A contemplative visual journey through Chongqing’s transforming riverfront, Ximeng Tu’s series reveals a city negotiating memory, infrastructure and the quiet persistence of everyday life.
Ximeng Tu’s images of contemporary Chongqing move with the unhurried gravity of a city learning to inhabit its own contradictions. Shot along the banks of the Jialing and beneath the tensile webs of new bridges, the series shifts between the monumental and the intimate—elevated highways draped in creeping foliage, anonymous towers dissolving into haze, boys standing in the shadow of an abandoned boat. Tu’s camera doesn’t chase spectacle; instead, it dwells in the interstices where change accumulates almost imperceptibly, like sediment along a river’s edge.
The built environment asserts itself with a kind of ambivalent authority. Cantilevered balconies sag under the weight of improvised gardens, their concrete husks facing a river now bordered by crisp infrastructural ambitions. In other scenes, the underbellies of expressways have developed into accidental gardens, where vines climb the pillars as if attempting to reclaim what was ceded to progress. These juxtapositions are never didactic. They read more like field notes from a city simultaneously expanding and unraveling, a place where nature is not lost but forced into unexpected negotiations with urban logic.

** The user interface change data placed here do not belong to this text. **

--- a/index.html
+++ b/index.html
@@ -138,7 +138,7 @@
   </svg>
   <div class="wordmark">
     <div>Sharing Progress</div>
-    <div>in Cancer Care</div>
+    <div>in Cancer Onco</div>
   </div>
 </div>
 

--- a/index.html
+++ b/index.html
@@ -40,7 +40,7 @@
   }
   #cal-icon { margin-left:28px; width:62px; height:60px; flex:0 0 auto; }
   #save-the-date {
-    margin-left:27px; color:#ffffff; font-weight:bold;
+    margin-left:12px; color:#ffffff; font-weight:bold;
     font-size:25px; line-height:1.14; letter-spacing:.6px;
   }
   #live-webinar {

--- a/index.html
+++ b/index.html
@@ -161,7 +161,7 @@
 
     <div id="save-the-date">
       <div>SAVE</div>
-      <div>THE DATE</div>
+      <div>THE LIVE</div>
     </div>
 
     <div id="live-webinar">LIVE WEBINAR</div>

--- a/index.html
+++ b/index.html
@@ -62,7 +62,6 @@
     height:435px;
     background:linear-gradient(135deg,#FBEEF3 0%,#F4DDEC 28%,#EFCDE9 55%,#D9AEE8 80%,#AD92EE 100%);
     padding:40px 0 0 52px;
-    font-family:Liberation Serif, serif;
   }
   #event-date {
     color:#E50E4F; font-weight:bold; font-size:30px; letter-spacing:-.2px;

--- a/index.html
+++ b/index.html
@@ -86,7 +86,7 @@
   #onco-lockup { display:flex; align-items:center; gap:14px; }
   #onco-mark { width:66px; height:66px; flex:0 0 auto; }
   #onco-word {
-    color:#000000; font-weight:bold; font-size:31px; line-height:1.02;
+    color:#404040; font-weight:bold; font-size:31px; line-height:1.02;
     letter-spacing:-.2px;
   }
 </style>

People appear as quiet anchors in this shifting terrain. A lone figure stands on a stone embankment, dwarfed by the sweep of a cable-stayed bridge; dancers practice in a riverside plaza; workers lean against the railing beneath an overpass adorned with wire-like calligraphic forms. These gestures—modest, rhythmic, ephemeral—counterbalance the overwhelming scale of their surroundings. Tu seems less interested in documenting individuals as subjects than in tracing how they inscribe themselves, however lightly, onto a city in perpetual motion.

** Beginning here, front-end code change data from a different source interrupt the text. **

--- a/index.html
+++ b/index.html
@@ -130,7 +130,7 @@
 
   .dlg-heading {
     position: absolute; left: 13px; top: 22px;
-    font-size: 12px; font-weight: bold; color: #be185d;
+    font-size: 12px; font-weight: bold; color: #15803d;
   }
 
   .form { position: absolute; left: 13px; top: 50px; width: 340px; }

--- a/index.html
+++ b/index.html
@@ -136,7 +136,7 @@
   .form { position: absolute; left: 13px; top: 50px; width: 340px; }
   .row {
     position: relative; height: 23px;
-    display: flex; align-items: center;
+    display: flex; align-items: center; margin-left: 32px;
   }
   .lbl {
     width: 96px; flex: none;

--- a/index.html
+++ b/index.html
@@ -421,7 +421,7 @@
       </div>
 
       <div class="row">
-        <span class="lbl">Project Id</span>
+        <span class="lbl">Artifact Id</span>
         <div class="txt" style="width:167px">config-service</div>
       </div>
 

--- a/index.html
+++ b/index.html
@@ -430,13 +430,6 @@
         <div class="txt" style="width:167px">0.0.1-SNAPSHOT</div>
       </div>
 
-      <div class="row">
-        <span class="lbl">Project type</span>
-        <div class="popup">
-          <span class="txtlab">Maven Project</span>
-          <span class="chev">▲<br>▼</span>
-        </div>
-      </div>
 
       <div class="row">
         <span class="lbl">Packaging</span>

What emerges is a portrait of Chongqing that resists the celebratory narratives of modernization. Environmental haze blurs the horizon; riverbanks reveal signs of strain; the presence of poverty is neither aestheticized nor hidden. Yet Tu’s gaze is empathetic. His return to his hometown is framed as a personal excavation, a way of confronting not only the city’s transformations but the erosion of his own memories. In pursuing the desire to “freeze Chongqing in time,” he accepts the impossibility of the task. The river’s flow—literal and metaphorical—remains the quiet antagonist.
Through this tension, Tu’s project becomes less a documentation of loss than an articulation of belonging. These photographs register a city that is both familiar and estranged, a living organism that shapes and is shaped by the people who move through it. In lingering over its textures—the concrete, the mist, the river water, the daily gestures of its inhabitants—Tu offers a meditation on how one reconciles with a place that refuses to stay still.